Seyla Benhabib

Seyla Benhabib is the Eugene Meyer Professor of Political Science and Philosophy at Yale University and Director of its Program in Ethics, Politics and Economics. Professor Benhabib is the President of the Eastern Division of the American Philosophical Association in 2006-07.

She is the author of Critique, Norm and Utopia. A Study
of the Normative Foundations of Critical Theory (1986) ;
Situating the Self. Gender, Community and Postmodernism in Contemporary Ethics (1992 ; winner of the National Educational Association’s best book of the year award) ; together with Judith Butler, Drucilla Cornell and Nancy Fraser, Feminism as Critique (1994) ; The Reluctant Modernism of Hannah Arendt (1996 ; reissued in 2002) ; The Claims of Culture. Equality and Diversity in the Global Era, (2002) and most recently, The Rights of Others. Aliens, Citizens and Residents (2004), which won the Ralph Bunche award of the American Political Science Association (2005) and the North American Society for Social Philosophy award (2004). A new book, Another Cosmopolitanism : Hospitality, Sovereignty and Democratic Iterations, with responses by Jeremy Waldron, Bonnie Honig and Will Kymlicka is forthcoming from Oxford University Press in 2006.

Her work has been translated into German, Spanish, French, Italian, Turkish, Swedish, Russian, Serbo-Croatian, Hebrew, Japanese and Chinese.

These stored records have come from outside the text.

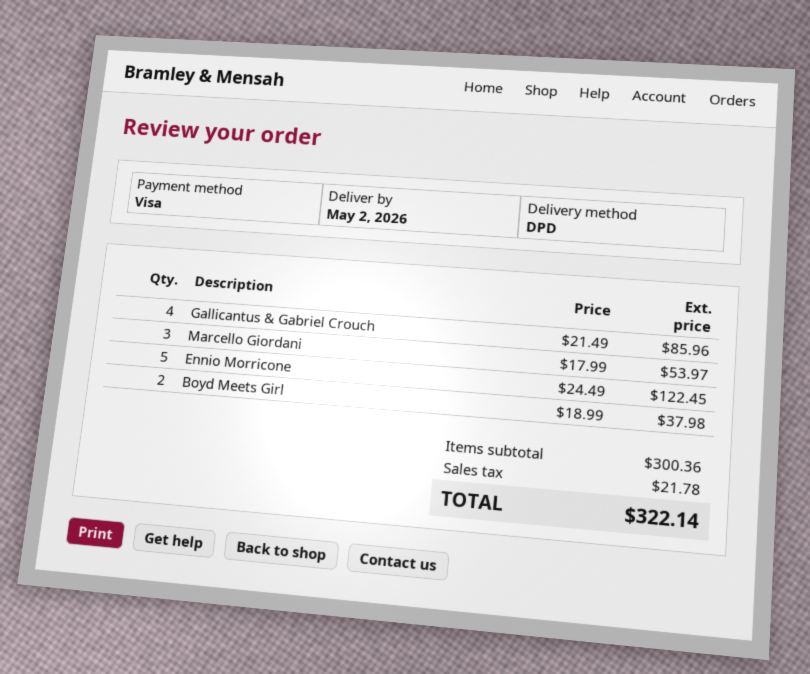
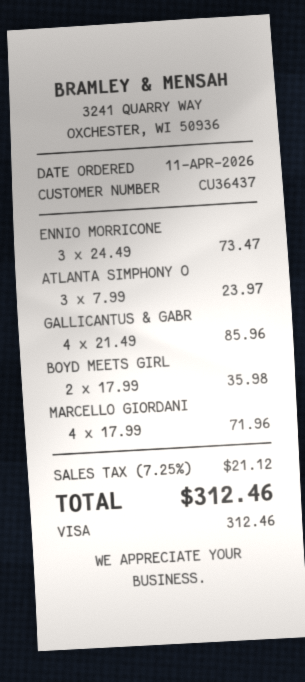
Marcello Giordani: 3 x 17.99 = 53.97 -> 4 x 17.99 = 71.96
Ennio Morricone: 5 x 24.49 = 122.45 -> 3 x 24.49 = 73.47
Boyd Meets Girl: 2 x 18.99 = 37.98 -> 2 x 17.99 = 35.98
ATLANTA SIMPHONY O: none -> 3 x 7.99 = 23.97
tax: 21.78 -> 21.12
total: 322.14 -> 312.46

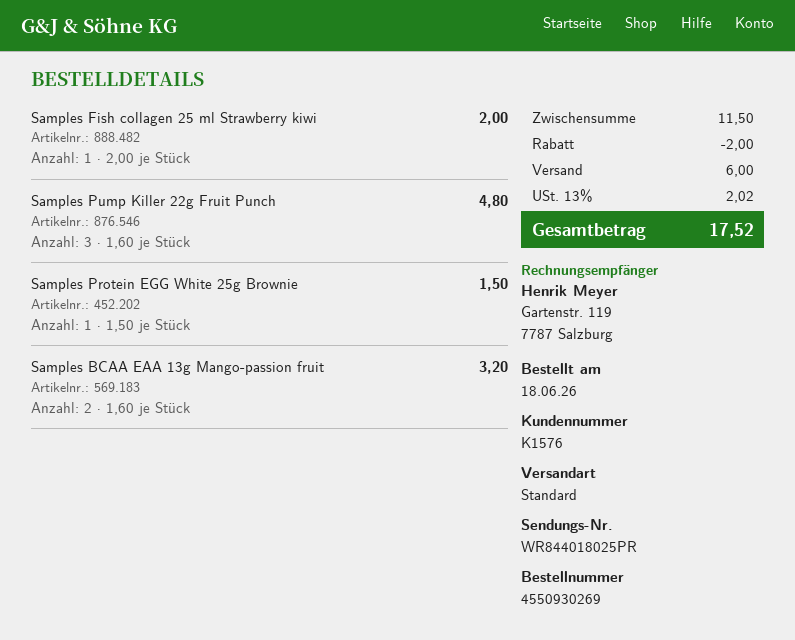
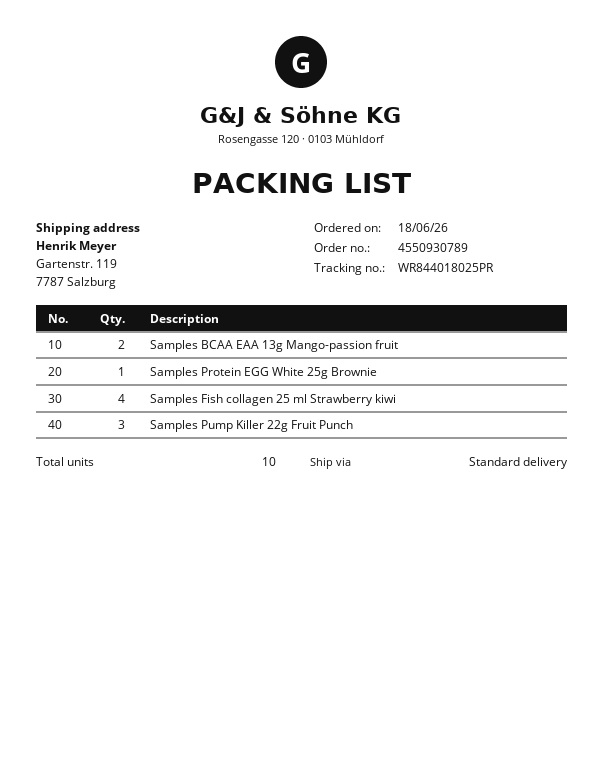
order number: 4550930269 -> 4550930789
Samples Fish collagen 25 ml Strawberry kiwi: 1 -> 4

She has been a member of the American Academy of Arts and Science since 1996 and has held the Gauss Lectures (Princeton, 1998) ; the Spinoza chair for distinguished visitors (Amsterdam, 2001) ; the John Seeley Memorial Lectures (Cambridge, 2002), the Tanner Lectures (Berkeley, 2004) and was the Catedra Ferrater Mora Distinguished Professor in Girona, Spain (Summer 2005). She received an Honorary degree from the Humanistic University in Utrecht in 2004.

Professor Benhabib is the president of the Eastern Division of the American Philosophical Association in 2006.